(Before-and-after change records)
****************
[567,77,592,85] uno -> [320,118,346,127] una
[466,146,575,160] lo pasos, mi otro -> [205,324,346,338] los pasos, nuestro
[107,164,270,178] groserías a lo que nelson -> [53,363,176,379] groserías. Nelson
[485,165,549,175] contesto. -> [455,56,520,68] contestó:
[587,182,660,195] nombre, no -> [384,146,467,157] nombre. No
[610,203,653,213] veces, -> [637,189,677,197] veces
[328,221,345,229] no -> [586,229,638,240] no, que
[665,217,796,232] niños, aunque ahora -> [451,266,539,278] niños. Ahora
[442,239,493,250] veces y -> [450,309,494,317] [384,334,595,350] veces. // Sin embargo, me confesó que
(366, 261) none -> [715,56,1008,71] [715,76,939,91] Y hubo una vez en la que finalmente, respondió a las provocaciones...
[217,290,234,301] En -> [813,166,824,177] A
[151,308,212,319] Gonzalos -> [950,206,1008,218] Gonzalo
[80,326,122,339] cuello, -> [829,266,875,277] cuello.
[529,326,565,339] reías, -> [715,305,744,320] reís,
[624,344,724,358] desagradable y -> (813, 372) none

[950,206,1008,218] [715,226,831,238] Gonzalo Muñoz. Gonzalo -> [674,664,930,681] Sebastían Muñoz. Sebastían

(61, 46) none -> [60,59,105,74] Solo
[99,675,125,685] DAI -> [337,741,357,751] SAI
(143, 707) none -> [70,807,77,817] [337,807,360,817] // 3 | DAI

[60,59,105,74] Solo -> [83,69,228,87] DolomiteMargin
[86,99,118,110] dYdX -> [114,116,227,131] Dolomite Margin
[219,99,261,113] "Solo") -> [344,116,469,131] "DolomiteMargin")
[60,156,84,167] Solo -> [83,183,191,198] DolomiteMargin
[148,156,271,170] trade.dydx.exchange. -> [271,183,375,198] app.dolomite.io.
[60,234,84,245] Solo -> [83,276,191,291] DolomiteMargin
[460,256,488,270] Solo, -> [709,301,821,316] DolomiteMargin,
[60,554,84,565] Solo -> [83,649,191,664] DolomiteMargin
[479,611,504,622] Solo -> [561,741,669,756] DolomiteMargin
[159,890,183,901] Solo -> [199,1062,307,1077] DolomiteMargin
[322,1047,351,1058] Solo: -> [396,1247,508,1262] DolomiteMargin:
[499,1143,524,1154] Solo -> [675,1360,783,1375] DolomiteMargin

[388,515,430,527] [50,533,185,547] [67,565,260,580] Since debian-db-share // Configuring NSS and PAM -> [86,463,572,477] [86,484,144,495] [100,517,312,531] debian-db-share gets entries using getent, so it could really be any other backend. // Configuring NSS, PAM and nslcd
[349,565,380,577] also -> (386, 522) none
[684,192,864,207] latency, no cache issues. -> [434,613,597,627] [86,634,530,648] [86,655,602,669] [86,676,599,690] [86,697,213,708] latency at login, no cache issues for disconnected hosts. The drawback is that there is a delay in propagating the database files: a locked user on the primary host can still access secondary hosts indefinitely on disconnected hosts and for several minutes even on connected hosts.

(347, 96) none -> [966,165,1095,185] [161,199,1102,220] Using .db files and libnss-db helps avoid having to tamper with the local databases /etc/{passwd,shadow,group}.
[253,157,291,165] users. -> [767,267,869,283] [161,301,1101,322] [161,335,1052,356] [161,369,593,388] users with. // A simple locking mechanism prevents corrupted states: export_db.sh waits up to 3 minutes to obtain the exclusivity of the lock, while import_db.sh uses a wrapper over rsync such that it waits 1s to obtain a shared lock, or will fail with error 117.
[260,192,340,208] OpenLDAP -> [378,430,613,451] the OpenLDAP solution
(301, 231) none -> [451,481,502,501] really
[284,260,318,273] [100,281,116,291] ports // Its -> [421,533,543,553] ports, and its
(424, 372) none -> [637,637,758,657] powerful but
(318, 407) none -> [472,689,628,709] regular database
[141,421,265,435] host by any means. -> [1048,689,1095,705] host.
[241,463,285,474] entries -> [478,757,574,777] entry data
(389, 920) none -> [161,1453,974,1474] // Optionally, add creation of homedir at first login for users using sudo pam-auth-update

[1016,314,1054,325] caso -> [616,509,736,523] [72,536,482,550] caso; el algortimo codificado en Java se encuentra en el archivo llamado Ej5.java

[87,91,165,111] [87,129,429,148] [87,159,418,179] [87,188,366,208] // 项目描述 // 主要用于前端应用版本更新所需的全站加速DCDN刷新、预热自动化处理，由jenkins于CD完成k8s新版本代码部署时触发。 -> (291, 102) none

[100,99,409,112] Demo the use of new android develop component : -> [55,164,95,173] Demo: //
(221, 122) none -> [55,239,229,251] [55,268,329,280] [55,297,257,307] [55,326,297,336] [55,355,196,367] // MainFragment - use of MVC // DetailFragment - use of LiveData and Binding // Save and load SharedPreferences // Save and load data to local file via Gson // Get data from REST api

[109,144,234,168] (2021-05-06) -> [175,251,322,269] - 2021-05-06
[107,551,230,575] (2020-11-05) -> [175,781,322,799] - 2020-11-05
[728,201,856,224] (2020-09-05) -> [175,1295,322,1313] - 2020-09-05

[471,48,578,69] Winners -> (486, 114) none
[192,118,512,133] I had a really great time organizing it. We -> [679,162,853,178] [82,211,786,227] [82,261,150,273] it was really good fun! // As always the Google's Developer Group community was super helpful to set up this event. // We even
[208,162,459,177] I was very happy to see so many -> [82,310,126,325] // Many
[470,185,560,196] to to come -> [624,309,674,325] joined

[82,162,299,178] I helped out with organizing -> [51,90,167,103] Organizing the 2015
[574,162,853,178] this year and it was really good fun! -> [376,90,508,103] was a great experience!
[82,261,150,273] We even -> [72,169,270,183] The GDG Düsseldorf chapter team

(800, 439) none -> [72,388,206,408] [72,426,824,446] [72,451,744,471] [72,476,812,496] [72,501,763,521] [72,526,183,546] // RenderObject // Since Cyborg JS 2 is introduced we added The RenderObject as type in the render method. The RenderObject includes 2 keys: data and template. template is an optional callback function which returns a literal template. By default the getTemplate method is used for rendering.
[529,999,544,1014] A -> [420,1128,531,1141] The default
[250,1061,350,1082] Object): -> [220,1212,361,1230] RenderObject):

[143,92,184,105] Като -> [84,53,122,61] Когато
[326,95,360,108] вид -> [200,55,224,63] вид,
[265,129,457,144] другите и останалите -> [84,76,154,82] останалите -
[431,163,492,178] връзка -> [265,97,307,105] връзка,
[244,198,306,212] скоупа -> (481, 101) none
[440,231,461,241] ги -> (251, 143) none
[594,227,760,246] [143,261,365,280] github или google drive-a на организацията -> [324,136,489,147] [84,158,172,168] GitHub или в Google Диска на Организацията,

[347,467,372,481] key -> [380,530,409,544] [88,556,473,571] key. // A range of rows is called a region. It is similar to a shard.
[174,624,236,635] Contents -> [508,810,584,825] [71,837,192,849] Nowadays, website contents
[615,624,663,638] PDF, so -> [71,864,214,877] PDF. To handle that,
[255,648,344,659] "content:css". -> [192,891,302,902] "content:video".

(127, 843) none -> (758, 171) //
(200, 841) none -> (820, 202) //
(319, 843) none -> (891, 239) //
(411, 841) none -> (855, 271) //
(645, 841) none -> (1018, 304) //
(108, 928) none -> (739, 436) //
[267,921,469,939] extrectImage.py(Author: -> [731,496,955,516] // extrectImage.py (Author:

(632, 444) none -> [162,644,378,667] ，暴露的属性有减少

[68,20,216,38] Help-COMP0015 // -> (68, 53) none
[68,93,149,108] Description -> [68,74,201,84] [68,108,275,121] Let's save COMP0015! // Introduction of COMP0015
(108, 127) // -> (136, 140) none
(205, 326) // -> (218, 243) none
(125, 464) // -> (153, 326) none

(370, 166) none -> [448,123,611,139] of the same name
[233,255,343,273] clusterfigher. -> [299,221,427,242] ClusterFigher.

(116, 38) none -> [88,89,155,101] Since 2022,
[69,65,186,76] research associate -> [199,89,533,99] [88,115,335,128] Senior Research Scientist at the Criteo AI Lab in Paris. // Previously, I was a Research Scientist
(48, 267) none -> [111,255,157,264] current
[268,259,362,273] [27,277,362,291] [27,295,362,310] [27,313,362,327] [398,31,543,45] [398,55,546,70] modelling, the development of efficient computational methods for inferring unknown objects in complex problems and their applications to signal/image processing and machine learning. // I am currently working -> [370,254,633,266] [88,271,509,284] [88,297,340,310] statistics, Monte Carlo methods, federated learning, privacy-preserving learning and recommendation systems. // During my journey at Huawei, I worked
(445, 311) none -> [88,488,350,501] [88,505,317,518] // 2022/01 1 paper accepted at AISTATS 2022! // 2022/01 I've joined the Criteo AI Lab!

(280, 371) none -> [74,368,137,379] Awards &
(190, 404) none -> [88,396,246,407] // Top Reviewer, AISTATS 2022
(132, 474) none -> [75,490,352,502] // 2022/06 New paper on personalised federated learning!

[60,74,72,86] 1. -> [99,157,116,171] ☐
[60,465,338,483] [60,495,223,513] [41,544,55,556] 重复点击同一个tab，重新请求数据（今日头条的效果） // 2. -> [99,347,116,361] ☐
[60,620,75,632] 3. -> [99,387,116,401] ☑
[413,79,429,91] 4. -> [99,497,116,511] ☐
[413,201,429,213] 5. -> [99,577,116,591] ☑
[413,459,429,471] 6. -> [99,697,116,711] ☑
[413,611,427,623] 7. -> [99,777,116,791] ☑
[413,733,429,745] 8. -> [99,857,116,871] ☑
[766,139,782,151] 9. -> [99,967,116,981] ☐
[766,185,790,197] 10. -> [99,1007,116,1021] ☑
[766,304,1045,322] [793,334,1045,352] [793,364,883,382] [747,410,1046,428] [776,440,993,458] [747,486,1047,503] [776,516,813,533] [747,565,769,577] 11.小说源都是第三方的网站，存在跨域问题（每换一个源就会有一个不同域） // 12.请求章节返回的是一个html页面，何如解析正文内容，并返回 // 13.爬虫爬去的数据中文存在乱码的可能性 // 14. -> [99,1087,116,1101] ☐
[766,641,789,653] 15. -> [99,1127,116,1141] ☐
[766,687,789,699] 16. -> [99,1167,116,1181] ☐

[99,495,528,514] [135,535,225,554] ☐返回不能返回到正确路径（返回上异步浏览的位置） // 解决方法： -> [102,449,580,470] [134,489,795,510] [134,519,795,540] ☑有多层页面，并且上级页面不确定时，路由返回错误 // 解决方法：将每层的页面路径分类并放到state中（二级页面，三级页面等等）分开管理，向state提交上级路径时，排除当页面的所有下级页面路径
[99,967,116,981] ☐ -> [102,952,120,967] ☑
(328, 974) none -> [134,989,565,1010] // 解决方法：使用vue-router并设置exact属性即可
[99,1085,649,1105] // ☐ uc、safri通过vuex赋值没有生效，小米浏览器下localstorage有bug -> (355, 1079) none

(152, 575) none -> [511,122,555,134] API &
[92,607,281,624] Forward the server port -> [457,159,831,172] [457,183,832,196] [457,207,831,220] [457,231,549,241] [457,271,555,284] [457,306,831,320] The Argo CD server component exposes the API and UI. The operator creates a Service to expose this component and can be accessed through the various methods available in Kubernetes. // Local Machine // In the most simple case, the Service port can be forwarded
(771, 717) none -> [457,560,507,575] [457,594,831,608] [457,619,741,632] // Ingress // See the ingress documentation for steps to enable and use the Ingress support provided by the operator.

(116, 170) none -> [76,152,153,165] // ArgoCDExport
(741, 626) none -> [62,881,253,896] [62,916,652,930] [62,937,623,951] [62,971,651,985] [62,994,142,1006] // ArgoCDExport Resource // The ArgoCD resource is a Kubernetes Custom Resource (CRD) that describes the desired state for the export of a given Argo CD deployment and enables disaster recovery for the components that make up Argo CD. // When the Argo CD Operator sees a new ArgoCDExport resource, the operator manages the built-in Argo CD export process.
****************
§ **YOUR GOAL**: Scan the records above and tell how many lines include the word "great"; the number is all that should be written.

§ **RESULT OF THE TASK**: 2